_Task directions_
Output exactly what appears from the line containing "printing and silk-screen" to the end of the data below, and nothing more.

+-------+

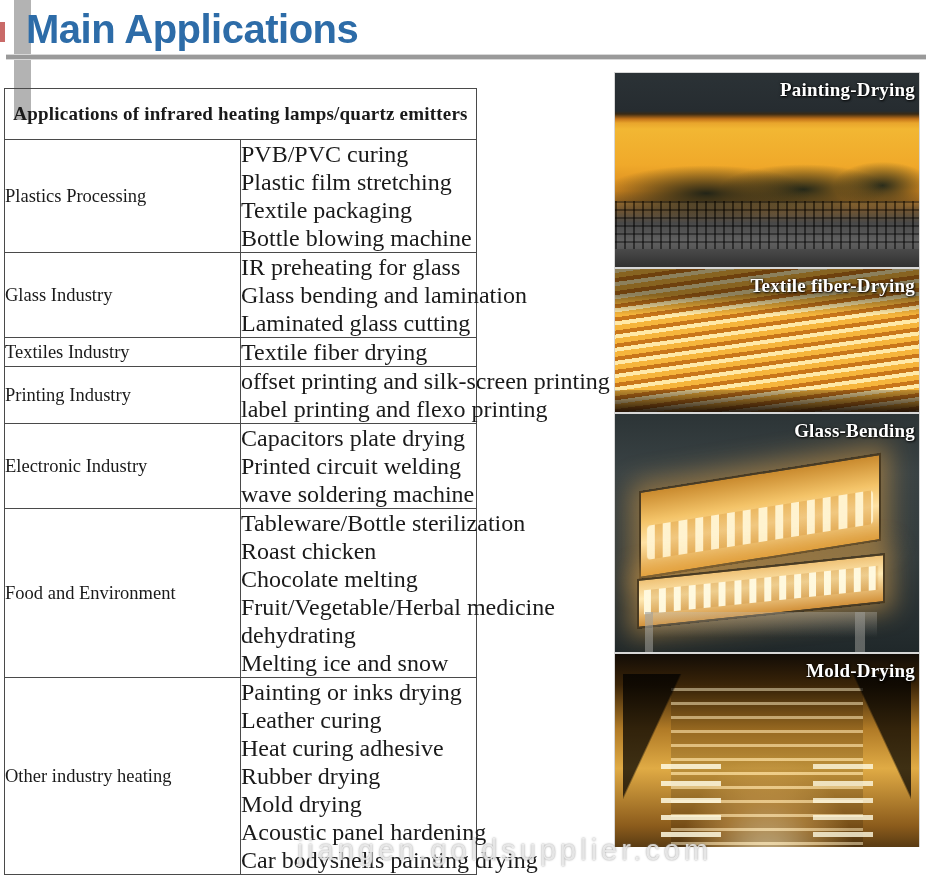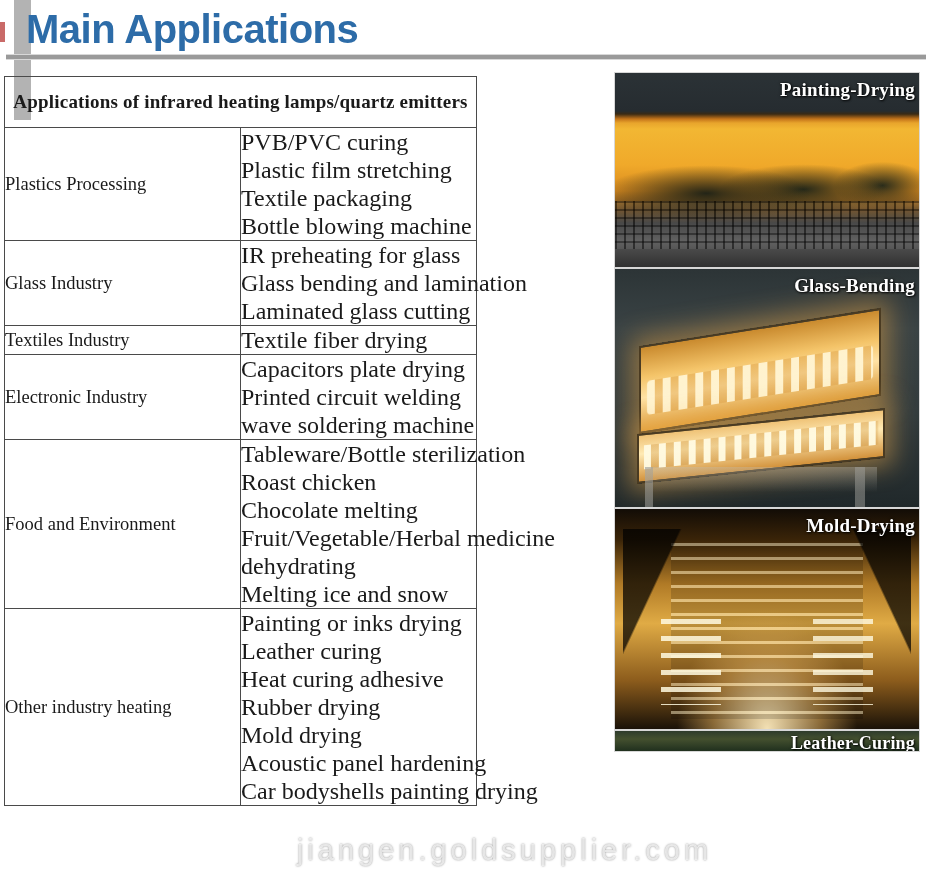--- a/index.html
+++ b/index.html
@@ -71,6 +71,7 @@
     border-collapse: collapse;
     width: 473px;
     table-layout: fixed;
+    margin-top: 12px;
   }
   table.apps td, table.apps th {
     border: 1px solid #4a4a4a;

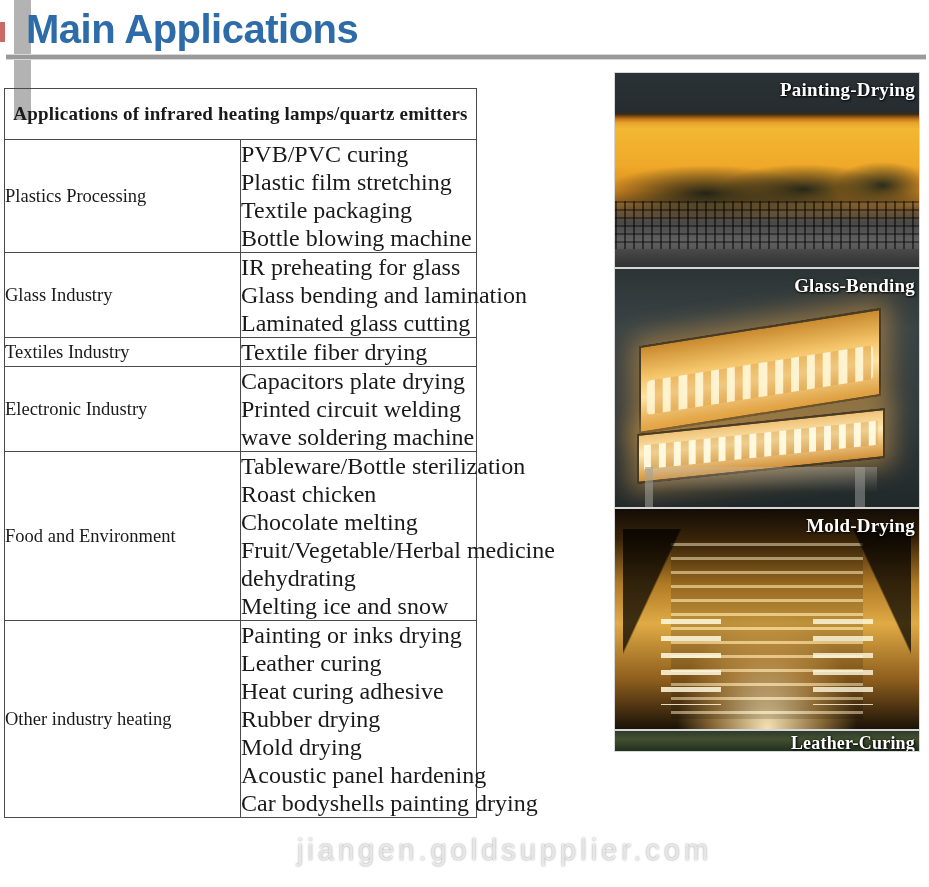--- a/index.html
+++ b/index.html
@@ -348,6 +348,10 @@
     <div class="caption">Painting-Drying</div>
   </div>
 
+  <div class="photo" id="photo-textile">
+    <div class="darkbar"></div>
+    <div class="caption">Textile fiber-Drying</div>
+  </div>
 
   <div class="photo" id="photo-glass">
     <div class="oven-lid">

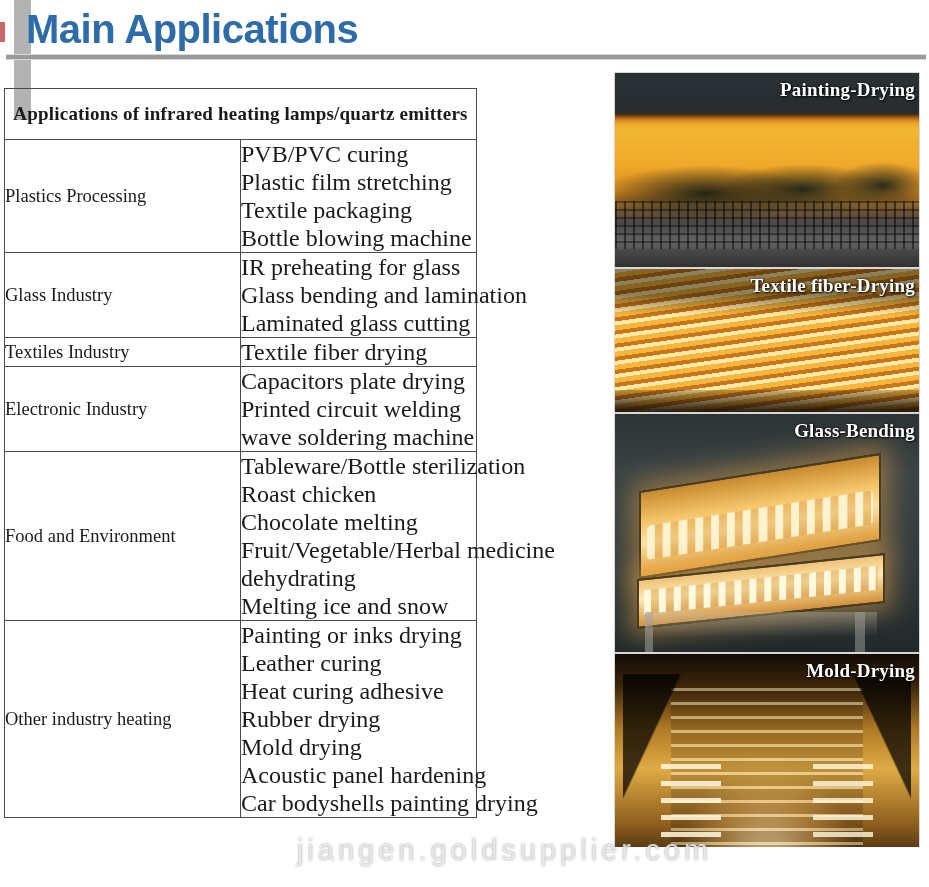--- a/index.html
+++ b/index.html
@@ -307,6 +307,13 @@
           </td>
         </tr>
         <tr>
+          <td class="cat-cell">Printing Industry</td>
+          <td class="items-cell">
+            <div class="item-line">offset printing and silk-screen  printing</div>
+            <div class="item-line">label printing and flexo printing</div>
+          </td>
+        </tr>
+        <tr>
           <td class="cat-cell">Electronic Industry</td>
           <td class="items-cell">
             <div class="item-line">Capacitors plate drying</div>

+-------+

_Completed task_
+            <div class="item-line">offset printing and silk-screen  printing</div>
+            <div class="item-line">label printing and flexo printing</div>
+          </td>
+        </tr>
+        <tr>
           <td class="cat-cell">Electronic Industry</td>
           <td class="items-cell">
             <div class="item-line">Capacitors plate drying</div>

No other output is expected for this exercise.